→ **Exercise requirements**
From the entries below, copy each line in which the word "ryanvolz" occurs.

→ **Records for the task**
◇ ◇ ◇ ◇ ◇ ◇ ◇

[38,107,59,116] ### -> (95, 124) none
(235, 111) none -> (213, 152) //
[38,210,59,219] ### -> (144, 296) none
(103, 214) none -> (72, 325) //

◇ ◇ ◇ ◇ ◇ ◇ ◇

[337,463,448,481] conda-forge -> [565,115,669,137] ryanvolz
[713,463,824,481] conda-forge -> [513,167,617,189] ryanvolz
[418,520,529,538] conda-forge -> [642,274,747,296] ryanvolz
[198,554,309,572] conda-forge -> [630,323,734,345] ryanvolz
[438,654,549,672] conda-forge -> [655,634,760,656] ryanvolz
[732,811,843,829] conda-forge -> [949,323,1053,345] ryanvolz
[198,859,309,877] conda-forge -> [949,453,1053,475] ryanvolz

◇ ◇ ◇ ◇ ◇ ◇ ◇

→ **Solution to the problem**
[337,463,448,481] conda-forge -> [565,115,669,137] ryanvolz
[713,463,824,481] conda-forge -> [513,167,617,189] ryanvolz
[418,520,529,538] conda-forge -> [642,274,747,296] ryanvolz
[198,554,309,572] conda-forge -> [630,323,734,345] ryanvolz
[438,654,549,672] conda-forge -> [655,634,760,656] ryanvolz
[732,811,843,829] conda-forge -> [949,323,1053,345] ryanvolz
[198,859,309,877] conda-forge -> [949,453,1053,475] ryanvolz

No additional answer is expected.